Because in the minds of the colonists and the Jewish supremacist parties, their undertaking is not limited to the occupied West Bank. The agreements between the members of the coalition provide for the development of projects for the ‘Judaisation’ of Galilee to the North of Israel and the Negev, to the South, two regions heavily populated by Palestinians of Israeli nationality – officially called ‘Israeli Arabs’ by the authorities to distinguish them from their compatriots on the other side of the Green Line. Yitzhak Yehudit, cadre of the Otzma Yehudt party was even appointed Minister for the Development of the Negev and Galilee to handle the project in those regions. Regavim had a share in designing the plan for the Negev. And at the beginning of February, Wasserflauf’s ministry gained a new department, assigned the task of helping with the regularisation of the ‘outposts’ on the occupied West Bank.

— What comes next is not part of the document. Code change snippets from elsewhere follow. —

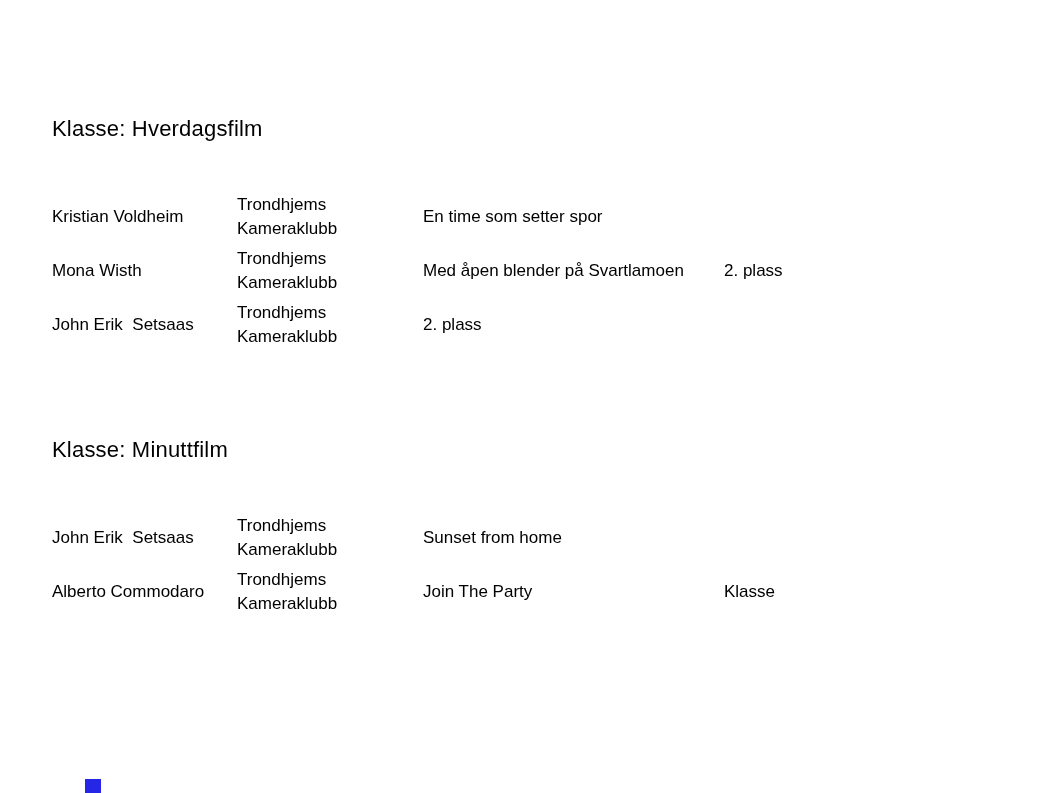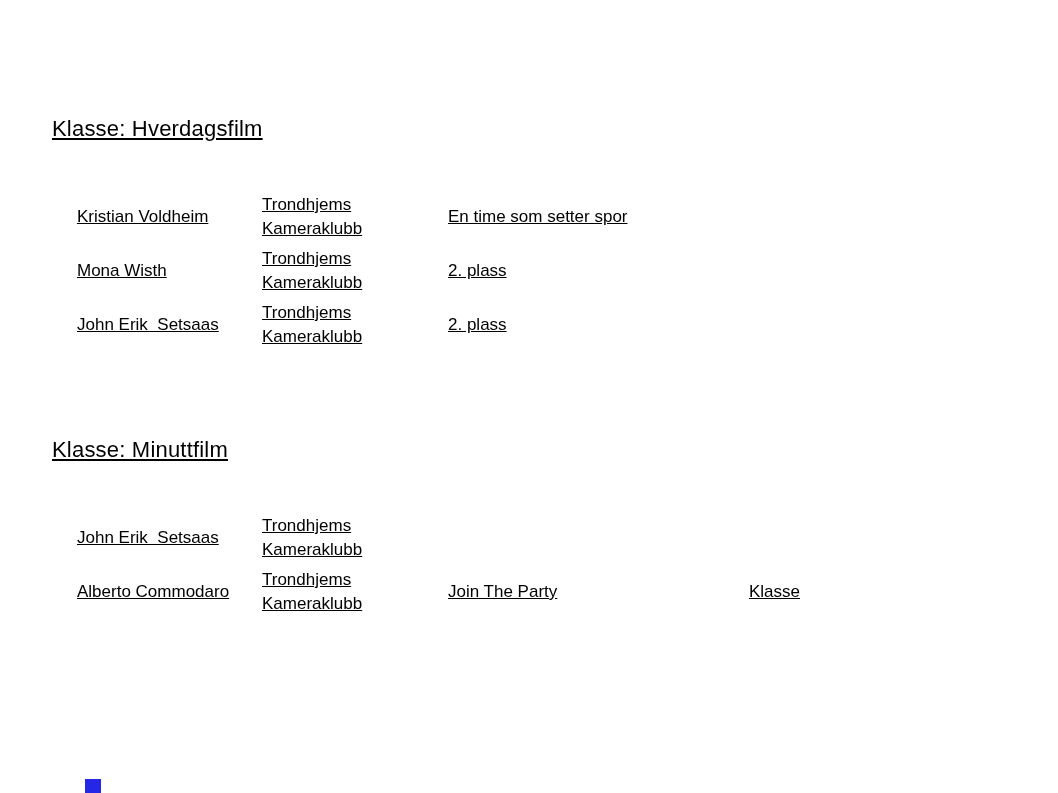--- a/index.html
+++ b/index.html
@@ -14,7 +14,6 @@
   }
   #sections {
     padding: 116px 0 0 52px;
-    text-decoration: underline;
   }
   .klasse-section + .klasse-section {
     margin-top: 85px;

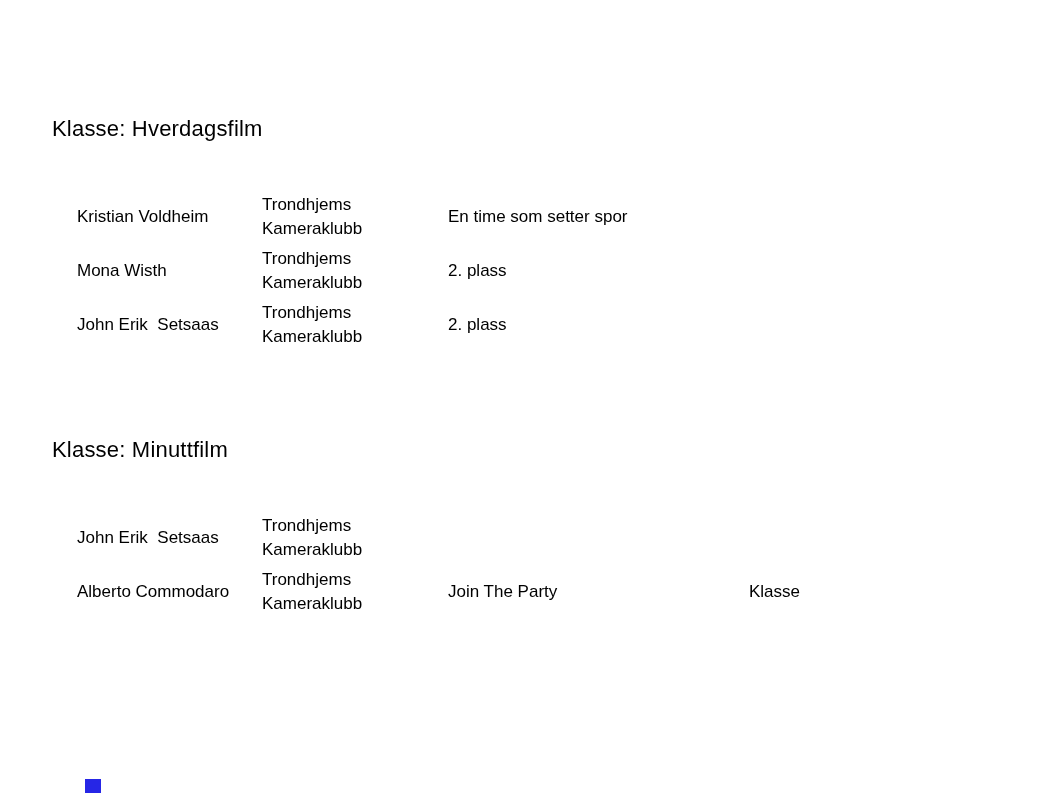--- a/index.html
+++ b/index.html
@@ -33,7 +33,6 @@
     grid-template-columns: 185px 186px 301px 240px;
     height: 54px;
     align-items: center;
-    margin-left: 25px;
   }
   .cell {
     font-size: 17px;

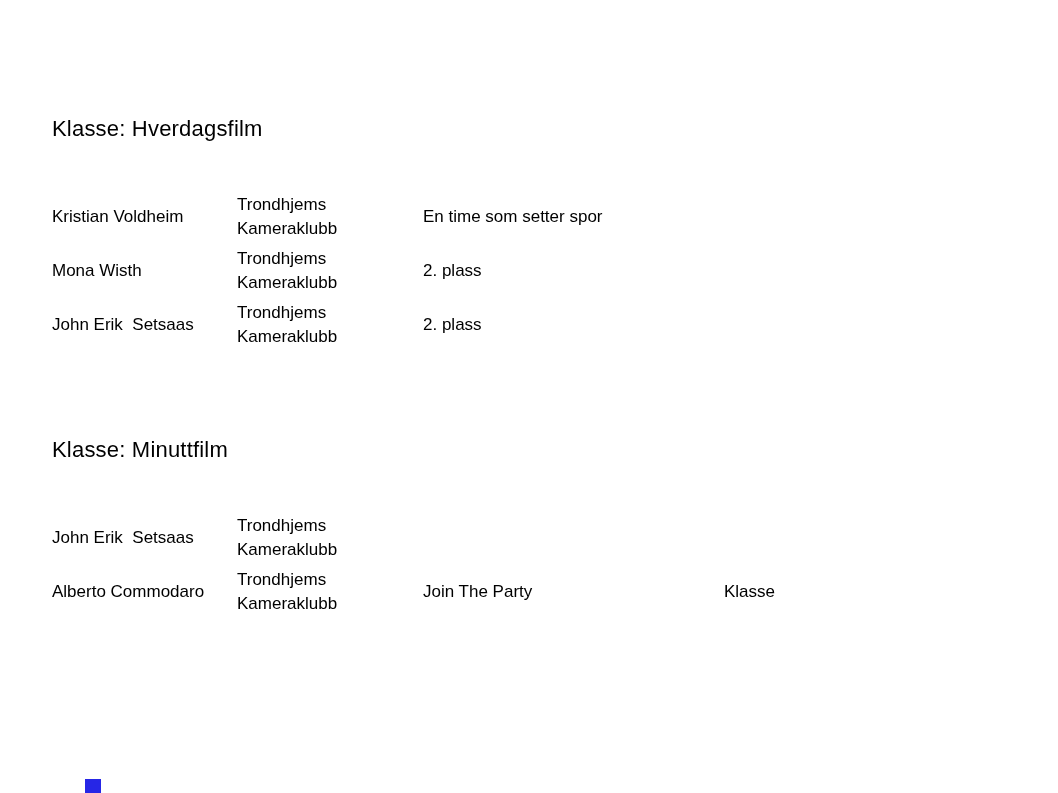--- a/index.html
+++ b/index.html
@@ -65,6 +65,7 @@
         <div class="result-row">
     <div class="cell name-cell">Mona Wisth</div>
     <div class="cell club-cell">Trondhjems Kameraklubb</div>
+    <div class="cell film-cell">Med åpen blender på Svartlamoen</div>
     <div class="cell result-cell">2. plass</div>
   </div>
         <div class="result-row">

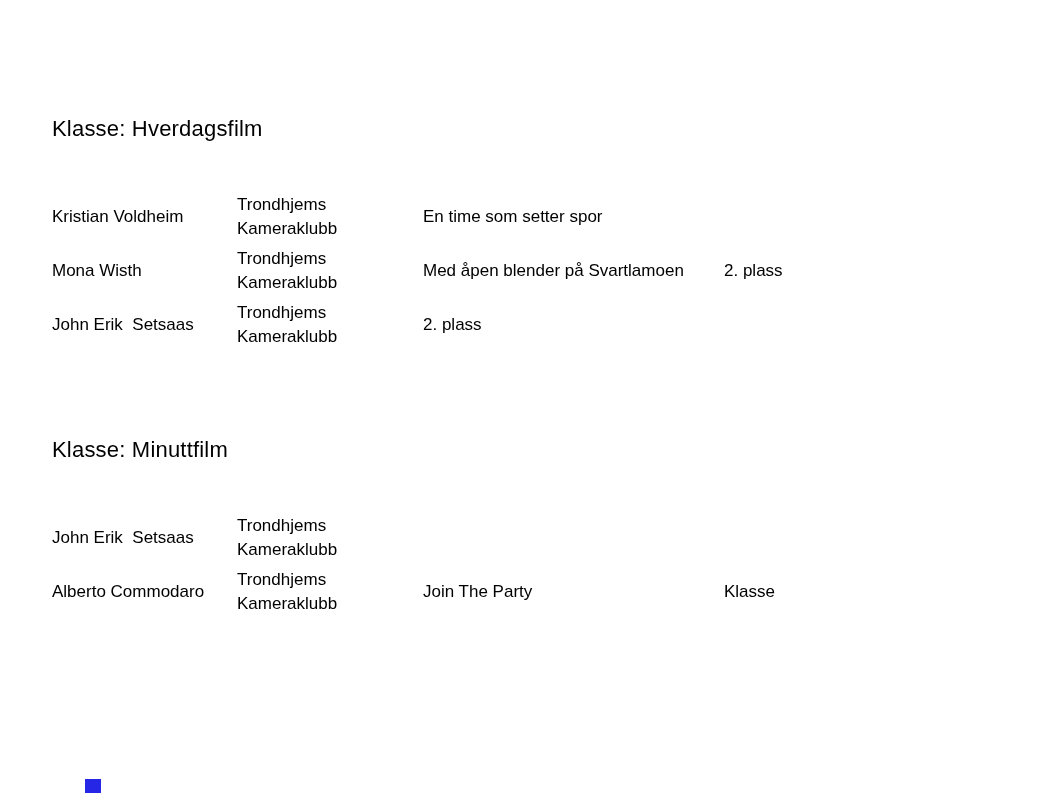--- a/index.html
+++ b/index.html
@@ -81,6 +81,7 @@
         <div class="result-row">
     <div class="cell name-cell">John Erik  Setsaas</div>
     <div class="cell club-cell">Trondhjems Kameraklubb</div>
+    <div class="cell film-cell">Sunset from home</div>
   </div>
         <div class="result-row">
     <div class="cell name-cell">Alberto Commodaro</div>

1According to the Hebrew calendar, the State of Israel was created on 14 May 1948, the date of the Nakba for the Palestinians: Around 750,000 of them were forced into exile, with no hope of return and over 400 villages were destroyed, especially to make it impossible for them to resettle there.

2At the same time, also according to the UN, fourteen Israelis, including three minors, were also killed. Eleven were colonists.